Mungkin jika jatuh cinta memiliki lampu indikator, dia akan lebih mudah, kapan dia harus melakukannya, memperlambat, atau berhenti saja. Sudah setengah jam dia mendekam di kamar mandi.
Dia menarik nafasnya, lilin aroma therapy baru saja dia nyalakan, dia merendam tubuhnya, menghilangkan rasa cemburu. Padahal hubungannya dengan Sana saja masih belum jelas, tapi dia sudah merasa memiliki, membiarkan Sana diluar dengan rasa bingungnya.
Dia pikir Sana tidak akan mengerti betapa stresnya menjelaskan apa yang terjadi di kepalanya, karna sebenarnya dirinya sendiri pun tidak memahaminya.
Hubungannya dengan Sana hancur karna dia yang tak bisa terus terang, karna dia yang selalu memendam semuanya.

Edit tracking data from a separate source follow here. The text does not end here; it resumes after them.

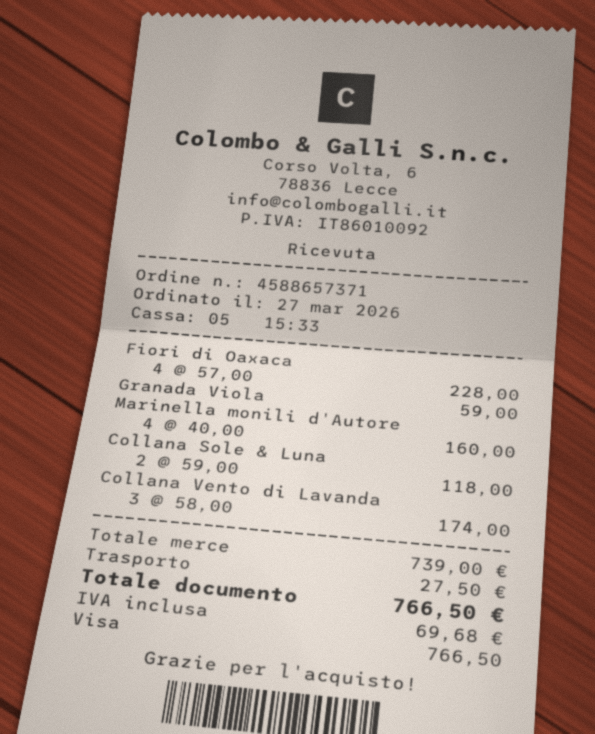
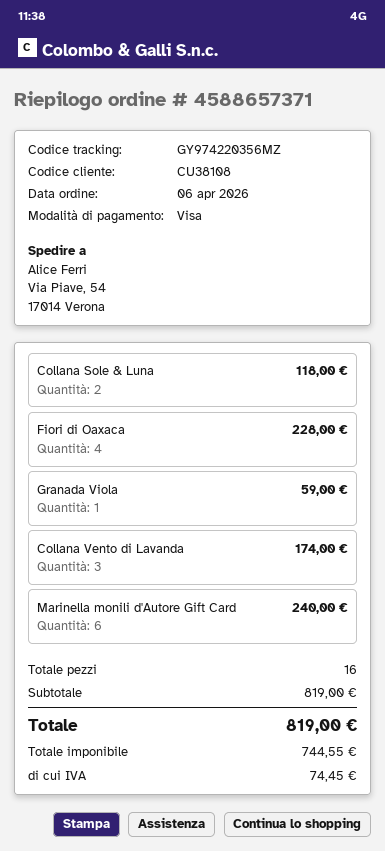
order date: 2026-03-27 -> 2026-04-06
Marinella monili d'Autore: 4 for 160.00 -> 6 for 240.00
subtotal: 739.00 -> 819.00
shipping: 27.50 -> none
tax: 69.68 -> 74.45
total: 766.50 -> 819.00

Satu masalah kecil dia biarkan besar dikepalanya, kemudian datang masalah lain dan dia tumpuk semua, menjadi susunan bom waktu yang siap meledak kapanpun.
"Tzu.."
"Kamu baik-baik aja kan?"
Dia merasa sangat bingung, mencoba memberi label atas hubunganya dengan Sana, tapi dia belum siap untuk menjalin sebuah hubungan lagi, dia tidak ingin mengulangi kesalahannya lagi. Percuma saja jika bisa kembali jika dia tidak bisa belajar dari apa yang terjadi sebelumnya.
Dia rasa dia memang membingungkan untuk seseorang seperti Sana yang bisa mengekpesikan perasaannya dengan gamblang.
"Tzuyu.. "
"Ayo keluar, aku laper."
Biarpun sekarang dia tak melihat Sana, dia bisa membayangkan kalau dibalik pintu, Sana pasti sudah menekuk wajahnya, menunggunya yang egois, seharusnya dia bisa menjelaskan dia tidak menyukai saat Sana bersama Chan, seharusnya dia bisa menjelaskan letak kesalahan yang membuatnya tidak nyaman.
Dia membuat semuanya rumit sendiri.
Satu tahun bukan waktu yang sebentar untuk dia merasa kehilangan Sana, tapi saat sekarang Sana membuka jalan, dia juga yang rasanya enggan masuk, dia merasa dia belum banyak belajar dari apa yang terjadi sebelumnya.
Seharusnya dia bisa lebih memahami kalau Sama memang tipikal pribadi yang dekat dengan semua orang.
Akhirnya dia memutuskan keluar dari kamar mandi, suara pintu yang terbuka membuat Sana langsung menoleh dan tersenyum.
Sana selalu terlihat bahagia.
Sana langsung memeluknya dan dia membiarkan Sana menghirup aroma tubuhnya.
"Kok lama banget mandinya?"
Mata Sana yang berbinar saat memandangnya membuat dia jadi melupakan kekesalannya, dia jadi merasa bersalah, mengkhawatirkan hal-hal yang sebenarnya tercipta karna pikirannya sendiri. Mungkin Chan memang menyukai Sana tapi pada nyatanya Sana sekarang asik saja memeluknya seakan merasa aman berada di dekatnya. Lantas apa yang dia takutkan?
"Kamu udah laper?"
Sana yang memiliki tubuh lebih pendek terlihat lucu, mengangkat kepalanya, mengangguk menjawab ucapan Tzuyu.
"Maaf ya."
"Kenapa minta maaf? Gapapa kok kalau kamu emang mau mandi lama."
Tzuyu sudah tidak tahan, rasanya dia ingin menangis, seharusnya Sana marah karna sikapnya yang tidak jelas, seharusnya Sana menuntut penjelasaan akan perubahan moodnya, bukan terlihat baik-baik saja, menerima segala perlakuannya, Sana membuat perasaanya campur aduk, ntah dia harus menjawab apalagi, dia bukan orang yang bisa berbicara panjang lebar menjelaskan apa yang dia rasakan.
Sana menampakan wajah yang seolah menunggunya berbicara, tapi yang dia lakukan hanya tersenyum, bersamaan dengan mata Sana yang terpejam dia menyalurkan apa yang dia rasakan lewat ciuman.